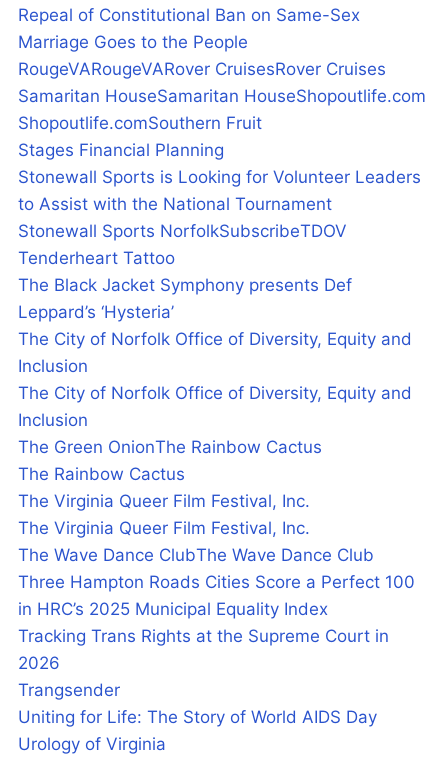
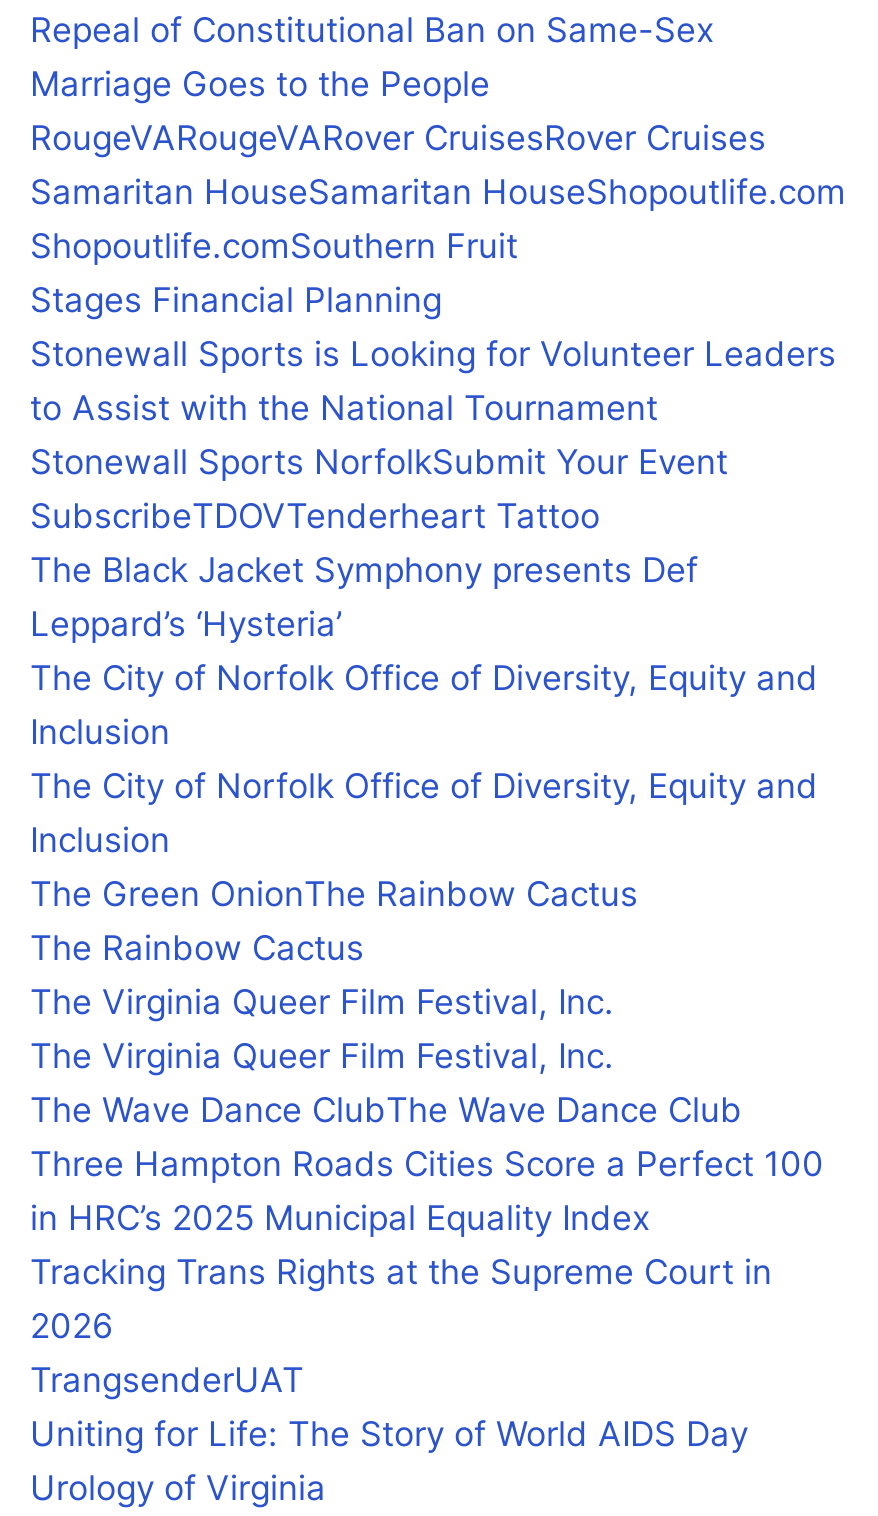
- Stonewall Sports NorfolkSubscribeTDOV
- Tenderheart Tattoo
+ Stonewall Sports NorfolkSubmit Your Event
+ SubscribeTDOVTenderheart Tattoo

- Trangsender
+ TrangsenderUAT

_ _ _ _ _

_Work task:_ All lines in the listing above with the string "Sports" should be returned.

_Output:_
- Stonewall Sports NorfolkSubscribeTDOV
+ Stonewall Sports NorfolkSubmit Your Event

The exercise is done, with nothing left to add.